I. A Court-Appointed Case, Sort Of
My first court-appointed client was a convicted rapist who was trying to get his conviction overturned on a technicality. The rapist’s case wasn’t appointed to me, exactly, but to another associate at the big civil defense firm where I started my career. The associate, who was a few years my senior, stood in my office with a box of documents. He set the box on the floor, then grinned. “You’re going to love this one,” he said.

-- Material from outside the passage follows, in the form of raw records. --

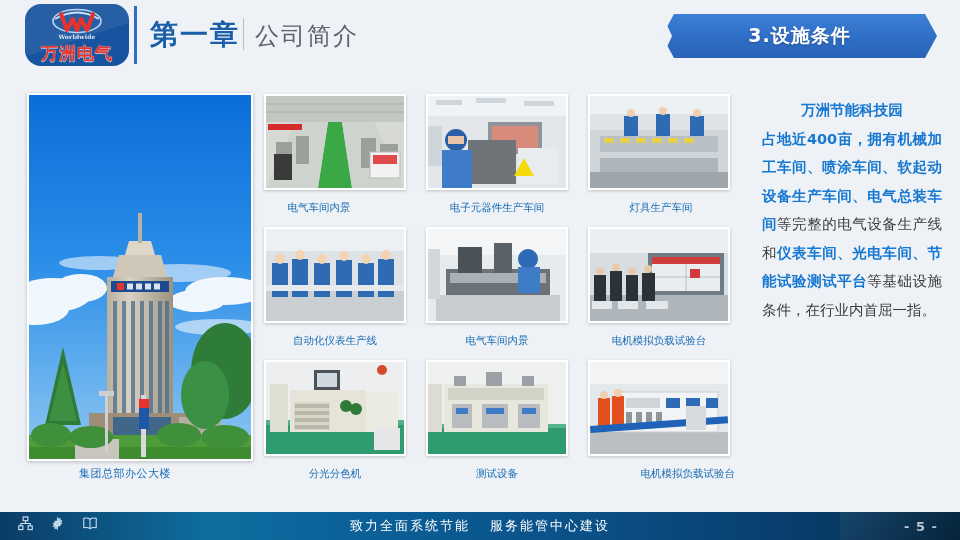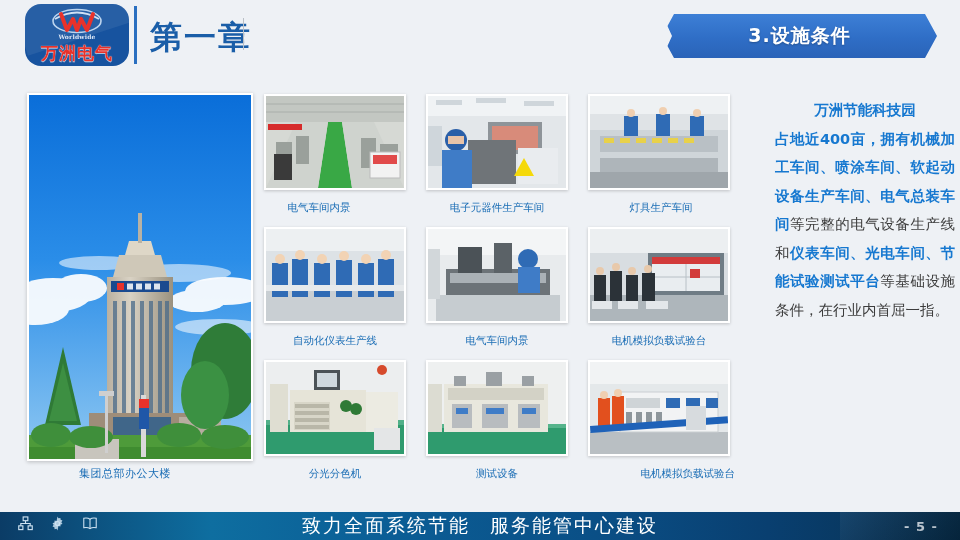--- a/index.html
+++ b/index.html
@@ -32,21 +32,21 @@
     font-family: "DejaVu Serif", serif;
   }
   .logo-cn {
     position: absolute; left: 0; top: 38px; width: 104px; text-align: center;
     font-size: 17px; font-weight: bold; color: #e8322b; letter-spacing: 1px;
     text-shadow: 0 0 1px #fff, 0 1px 0 rgba(255,255,255,.6);
   }
   .title-divider { position: absolute; left: 134px; top: 6px; width: 3px; height: 58px; background: #2a6fc0; }
   .chapter {
     position: absolute; left: 150px; top: 16px;
-    font-size: 32px; font-weight: bold; color: #1a5ea8; letter-spacing: 2px;
+    font-size: 28px; font-weight: bold; color: #1a5ea8; letter-spacing: 2px;
   }
   .chapter-sep { position: absolute; left: 243px; top: 18px; width: 1px; height: 32px; background: #b9bfc6; }
   .chapter-sub {
     position: absolute; left: 255px; top: 20px;
     font-size: 24px; color: #5b636b; letter-spacing: 2px;
   }
 
   
   .badge-wrap { position: absolute; left: 662px; top: 14px; width: 275px; height: 44px; }
   .badge {
@@ -86,41 +86,40 @@
     overflow: hidden; background: #cfd6dd;
   }
   .thumb-cap { position: absolute; width: 152px; text-align: center; font-size: 10.5px; color: #1a6db5; }
 
   
   .right-text {
     position: absolute; left: 762px; top: 96px; width: 180px;
     font-size: 14.5px; line-height: 28.5px; color: #3c3c3c;
     text-align: justify; text-justify: inter-ideograph;
     font-family: "DejaVu Sans", "Liberation Sans", sans-serif;
-    margin-left: 13px;
   }
   .right-text .hl { color: #1678d0; font-weight: bold; }
   .right-text .first { display:block; text-align:center; color:#1678d0; font-weight:bold; }
 
   
   .footer {
     position: absolute; left: 0; top: 512px; width: 960px; height: 28px;
     background: linear-gradient(90deg, #0b3c66 0%, #0e6ea0 22%, #0b5e96 40%, #0a4f86 62%, #093f70 80%, #07304f 100%);
     overflow: hidden;
   }
   .footer:after{
     content:""; position:absolute; right:0; top:0; width:120px; height:28px;
     background: linear-gradient(135deg, rgba(255,255,255,0.06) 0%, rgba(0,0,0,0.25) 100%);
   }
   .footer-icons { position: absolute; left: 18px; top: 4px; display: flex; gap: 17px; align-items: center; }
   .footer-icons svg { display: block; }
   .footer-text {
     position: absolute; left: 0; top: 0; width: 960px; height: 28px;
     display: flex; align-items: center; justify-content: center;
-    font-size: 19px; color: #ffffff; letter-spacing: 2px;
+    font-size: 13px; color: #ffffff; letter-spacing: 2px;
   }
   .footer-text span { margin: 0 10px; }
   .footer-page {
     position: absolute; right: 22px; top: 0; height: 28px; display: flex; align-items: center;
     font-size: 13px; color: #dce9f5; font-weight: bold; letter-spacing: 1px;
   }
   .top-strip { position:absolute; left:0; top:505px; width:960px; height:7px; background:#eef1f5; }
 </style>
 </head>
 <body>
@@ -137,20 +136,21 @@
           <path d="M10 6 L16 22 L22 11 L26 22 L30 11 L36 22 L42 6" fill="none" stroke="#e8322b" stroke-width="4" stroke-linejoin="round" stroke-linecap="round"></path>
         </svg>
       </div>
       <div class="logo-worldwide">Worldwide</div>
       <div class="logo-cn">万洲电气</div>
     </div>
 
     <div class="title-divider"></div>
     <div class="chapter">第一章</div>
     <div class="chapter-sep"></div>
+    <div class="chapter-sub">公司简介</div>
 
     <div class="badge-wrap">
       <div class="badge">
         <div class="badge-inner">
           <span class="badge-text">3.设施条件</span>
         </div>
       </div>
       <div class="badge-notch-l"></div>
       <div class="badge-notch-r"></div>
     </div>

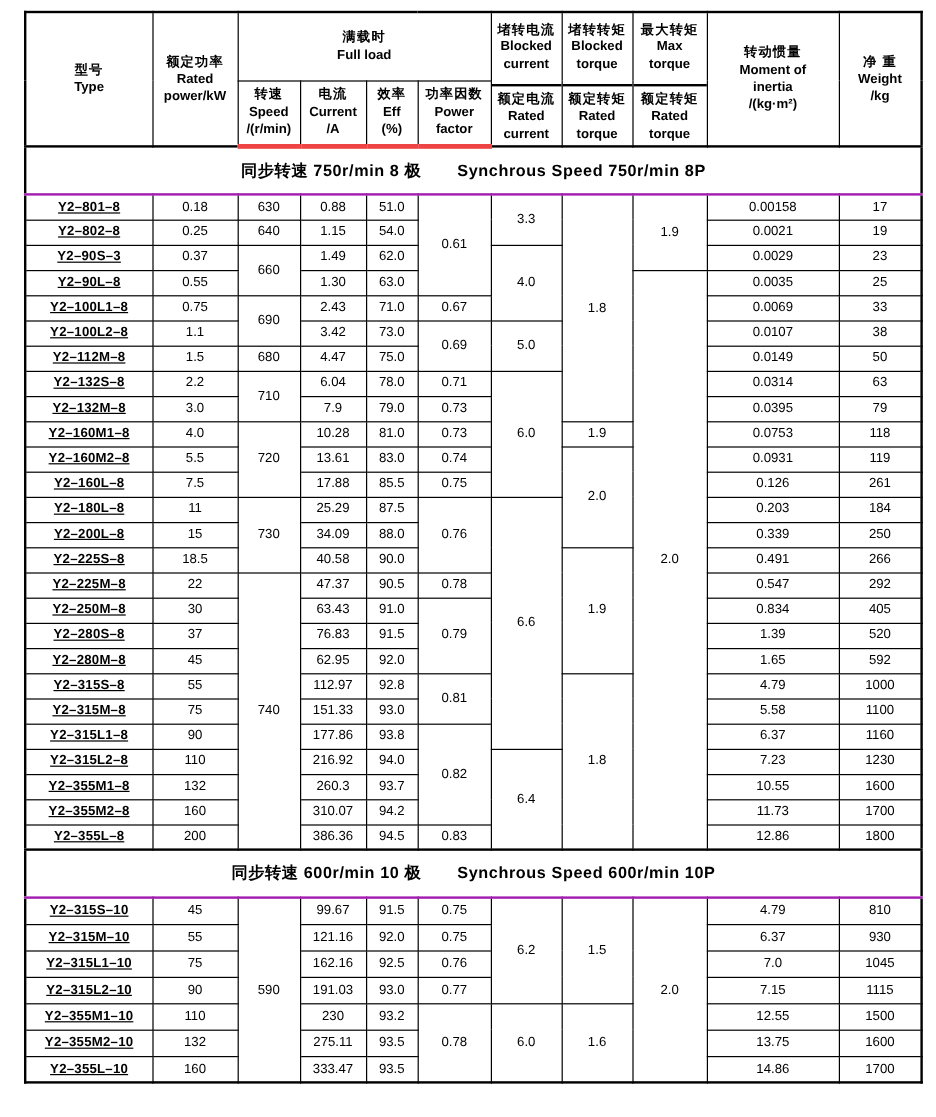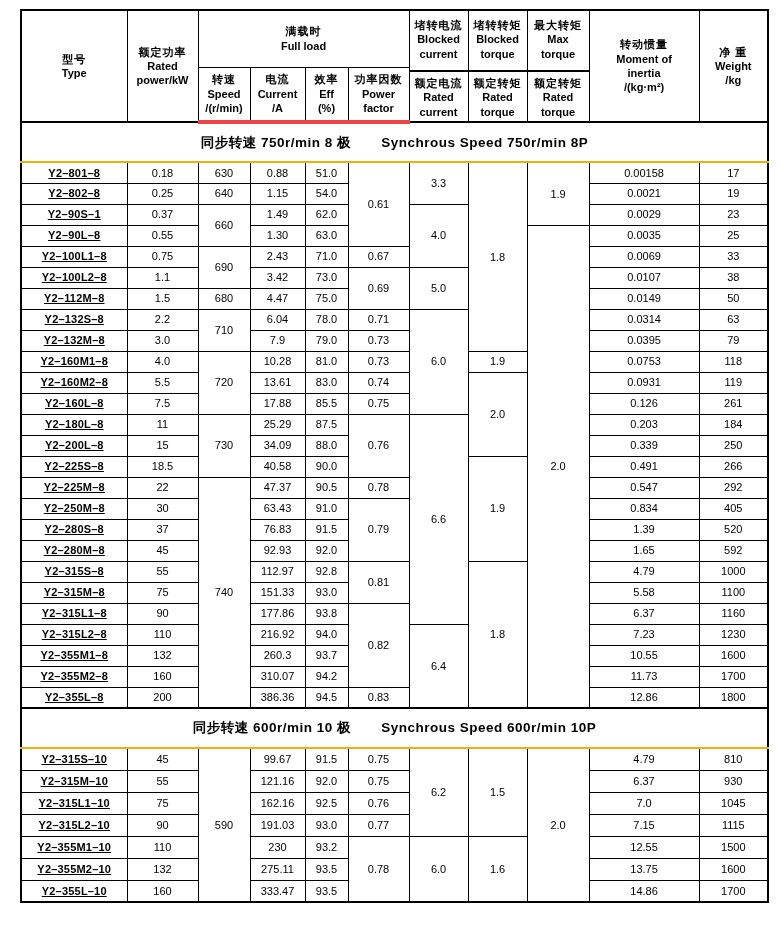--- a/index.html
+++ b/index.html
@@ -21,21 +21,21 @@
   tr.h2 th { border-bottom:4px solid #ef4444; }
   thead .zh { letter-spacing:1px; }
   
   .ratio-wrap { display:flex; flex-direction:column; height:110px; }
   .ratio-top { height:59px; display:flex; flex-direction:column; justify-content:flex-end; padding-bottom:9px; }
   .frac-bar { border-top:2px solid #000; width:100%; height:0; }
   .ratio-bot { flex:1; display:flex; flex-direction:column; justify-content:flex-start; padding-top:4px; }
   
   tr.band td {
     height:40px; font-weight:bold; font-size:13.5px;
-    border-top:2px solid #000; border-bottom:2px solid #eab308;
+    border-top:2px solid #000; border-bottom:2px solid #a21caf;
     letter-spacing:0.5px;
   }
   tr.band .band-zh { margin-right:30px; }
   
   tr.data-row td { font-size:11px; line-height:1.1; }
   tr.sec0 { height:21px; }
   tr.sec1 { height:22px; }
   td.type { font-weight:bold; letter-spacing:0.2px;text-decoration:underline; }
 </style>
 </head>
@@ -171,21 +171,21 @@
         <tr class="data-row sec0">
           <td class="type">Y2–802–8</td>
           <td>0.25</td>
           <td rowspan="1">640</td>
           <td>1.15</td>
           <td>54.0</td>
           <td>0.0021</td>
           <td>19</td>
         </tr>
         <tr class="data-row sec0">
-          <td class="type">Y2–90S–1</td>
+          <td class="type">Y2–90S–3</td>
           <td>0.37</td>
           <td rowspan="2">660</td>
           <td>1.49</td>
           <td>62.0</td>
           <td rowspan="3">4.0</td>
           <td>0.0029</td>
           <td>23</td>
         </tr>
         <tr class="data-row sec0">
           <td class="type">Y2–90L–8</td>
@@ -326,21 +326,21 @@
           <td class="type">Y2–280S–8</td>
           <td>37</td>
           <td>76.83</td>
           <td>91.5</td>
           <td>1.39</td>
           <td>520</td>
         </tr>
         <tr class="data-row sec0">
           <td class="type">Y2–280M–8</td>
           <td>45</td>
-          <td>92.93</td>
+          <td>62.95</td>
           <td>92.0</td>
           <td>1.65</td>
           <td>592</td>
         </tr>
         <tr class="data-row sec0">
           <td class="type">Y2–315S–8</td>
           <td>55</td>
           <td>112.97</td>
           <td>92.8</td>
           <td rowspan="2">0.81</td>

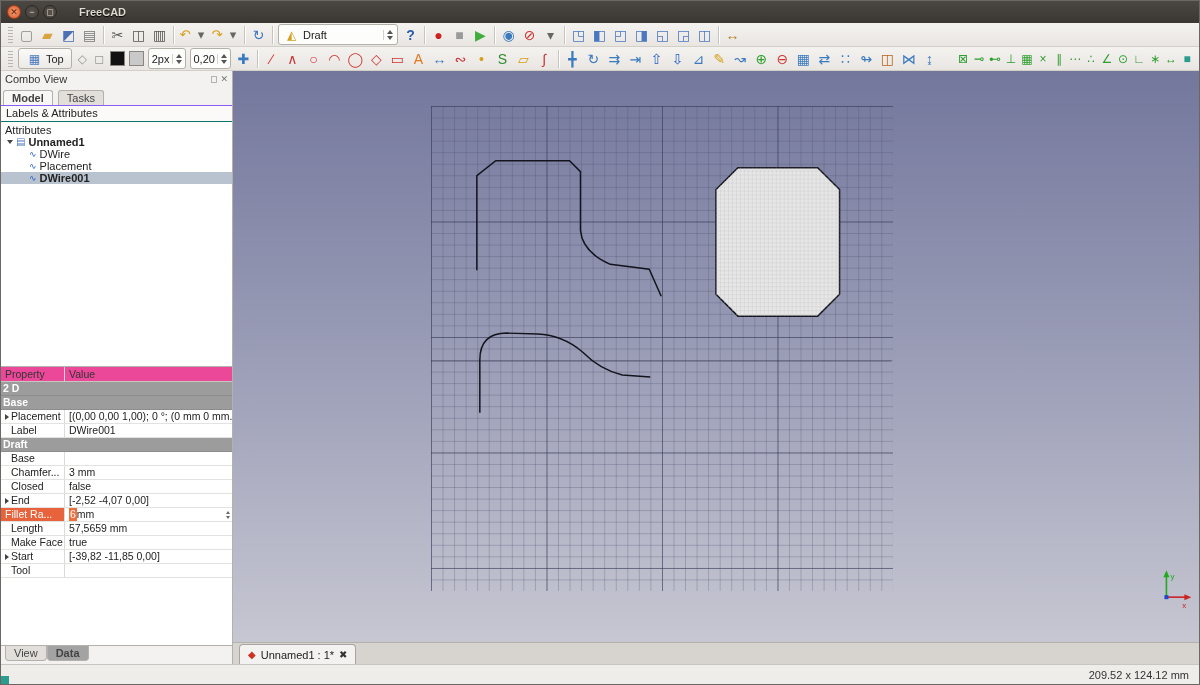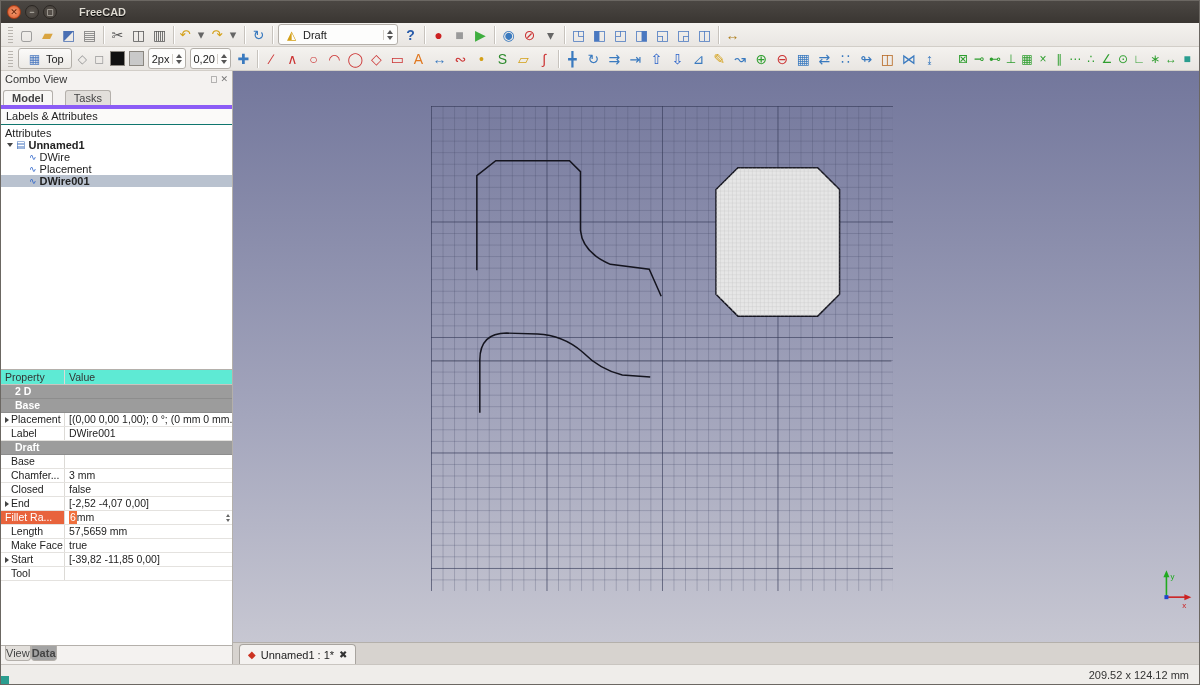--- a/index.html
+++ b/index.html
@@ -29,21 +29,21 @@
   .swatch{width:13px;height:13px;border:1px solid #8a867f;margin:0 2px;display:inline-block;}
   .field{display:inline-flex;align-items:center;background:#fdfdfc;border:1px solid #b3afa9;border-radius:3px;height:19px;padding:0 3px;margin:0 2px;gap:2px;}
   .snapgroup .tbi{width:16px;font-size:12px;}
   .rightpush{margin-left:auto;}
 
   
   .main{flex:1;display:flex;min-height:0;}
   .sidebar{width:232px;flex:0 0 232px;background:#f4f2f0;border-right:1px solid #b4b0ab;display:flex;flex-direction:column;box-sizing:border-box;}
   .cv-header{height:16px;display:flex;align-items:center;padding:0 4px;color:#333;flex:0 0 16px;}
   .cv-header .hicons{margin-left:auto;display:flex;gap:3px;color:#777;font-size:9px;}
-  .cv-tabs{height:18px;display:flex;align-items:flex-end;padding:0 2px;gap:12px;border-bottom:4px solid #8b5cf6;flex:0 0 18px;}
+  .cv-tabs{height:18px;display:flex;align-items:flex-end;padding:0 2px;gap:5px;border-bottom:1px solid #8b5cf6;flex:0 0 18px;}
   .cvtab{padding:1px 8px;border:1px solid #b4b0ab;border-bottom:none;border-radius:3px 3px 0 0;background:#e2dfdb;color:#444;}
   .cvtab.active{background:#f8f7f5;font-weight:bold;}
   .tree-header{height:15px;line-height:15px;background:#fbfaf9;border-bottom:1px solid #0f766e;padding:0 5px;flex:0 0 15px;}
   .tree{height:242px;flex:0 0 242px;background:#fff;border-bottom:1px solid #b4b0ab;overflow:hidden;padding-top:2px;}
   .trow{display:flex;align-items:center;height:12px;padding:0 2px;gap:3px;}
   .trow.root{padding-left:4px;}
   .trow.doc{padding-left:6px;}
   .trow.child{padding-left:28px;}
   .trow .tlabel{white-space:nowrap;}
   .trow .bold{font-weight:bold;}
@@ -51,36 +51,36 @@
   .trow.selected .tlabel{font-weight:bold;}
   .ticon{color:#2a62c9;font-size:9px;line-height:1;}
   .ticon.docico{color:#4a78c0;font-size:10px;}
   .exp{width:0;height:0;display:inline-block;}
   .exp.down{border-left:3px solid transparent;border-right:3px solid transparent;border-top:4px solid #444;}
   .exp.right{border-top:3px solid transparent;border-bottom:3px solid transparent;border-left:4px solid #444;margin-right:2px;}
   .exp.none{width:6px;}
 
   
   .props{flex:1;background:#fff;display:flex;flex-direction:column;font-size:10.5px;overflow:hidden;}
-  .phead{display:flex;background:#5eead4;border-bottom:1px solid #c9c5c0;height:14px;line-height:14px;flex:0 0 14px;}
+  .phead{display:flex;background:#ec4899;border-bottom:1px solid #c9c5c0;height:14px;line-height:14px;flex:0 0 14px;}
   .phead .pcell{font-weight:normal;color:#333;}
   .prow{display:flex;height:13px;line-height:13px;border-bottom:1px solid #e4e2df;flex:0 0 13px;}
   .pcell{box-sizing:border-box;overflow:hidden;white-space:nowrap;}
   .plabel{width:64px;flex:0 0 64px;padding-left:4px;border-right:1px solid #dcdad6;display:flex;align-items:center;}
   .pvalue{flex:1;padding-left:4px;}
-  .pgroup{background:#9c9c9c;color:#fff;font-weight:bold;padding-left:14px;height:13px;line-height:13px;border-bottom:1px solid #8d8d8d;}
+  .pgroup{background:#9c9c9c;color:#fff;font-weight:bold;padding-left:2px;height:13px;line-height:13px;border-bottom:1px solid #8d8d8d;}
   .plabel.sel{background:#e8633c;color:#fff;}
   .pvalue.edit{display:flex;align-items:center;padding-right:2px;background:#fff;}
   .selhl{background:#f0703d;color:#fff;padding:0 1px;}
   .pvalue .spin{border-left:none;margin-left:auto;}
   .pvalue .tri-up{border-bottom-color:#666;border-left-width:2.5px;border-right-width:2.5px;border-bottom-width:3.5px;}
   .pvalue .tri-down{border-top-color:#666;border-left-width:2.5px;border-right-width:2.5px;border-top-width:3.5px;}
   .pfiller{flex:1;background:#fff;}
   .cv-bottom-tabs{height:18px;flex:0 0 18px;display:flex;align-items:flex-start;padding-left:4px;gap:0;background:#f4f2f0;border-top:1px solid #b4b0ab;}
-  .btab{padding:1px 0;border:1px solid #b4b0ab;border-top:none;border-radius:0 0 4px 4px;background:#e2dfdb;color:#444;}
+  .btab{padding:1px 8px;border:1px solid #b4b0ab;border-top:none;border-radius:0 0 4px 4px;background:#e2dfdb;color:#444;}
   .btab.active{background:#a3a3a3;font-weight:bold;}
 
   
   .vpcol{flex:1;display:flex;flex-direction:column;min-width:0;}
   .viewport{flex:1;position:relative;background:linear-gradient(#73779c,#a3a5bc 60%,#c7c7d2);overflow:hidden;}
   .vgrid{position:absolute;left:198px;top:35px;width:462px;height:485px;
     background-image:
       linear-gradient(90deg, rgba(50,55,85,0.50) 1px, transparent 1px),
       linear-gradient(rgba(50,55,85,0.50) 1px, transparent 1px),
       linear-gradient(90deg, rgba(70,75,105,0.28) 1px, transparent 1px),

I was pretty sure he was joking. He told me he was assigning his court-appointed case to me, and that I would be required to complete two tasks. First, I’d have to file a brief in the Eighth Circuit Court of Appeals. Then I’d appear for an oral argument before a panel of three appellate judges. The associate said he didn’t have any clue about the legal rules I needed to know, except that I was representing the client in an appeal of the district court’s rejection of his second amended application for a writ of habeas corpus. It sounded like complete gibberish to me.
The box of documents had come from the court-appointed lawyer who’d handled the case in the district court. I leaned over my desk. The box was filled with papers. But it also contained a mysterious plastic bag. A corner was protruding from the box.
“What’s that?” I asked.
“Oh, that. That’s our client’s pubic hairs. They came with the file. You’re going to use them to get him off.”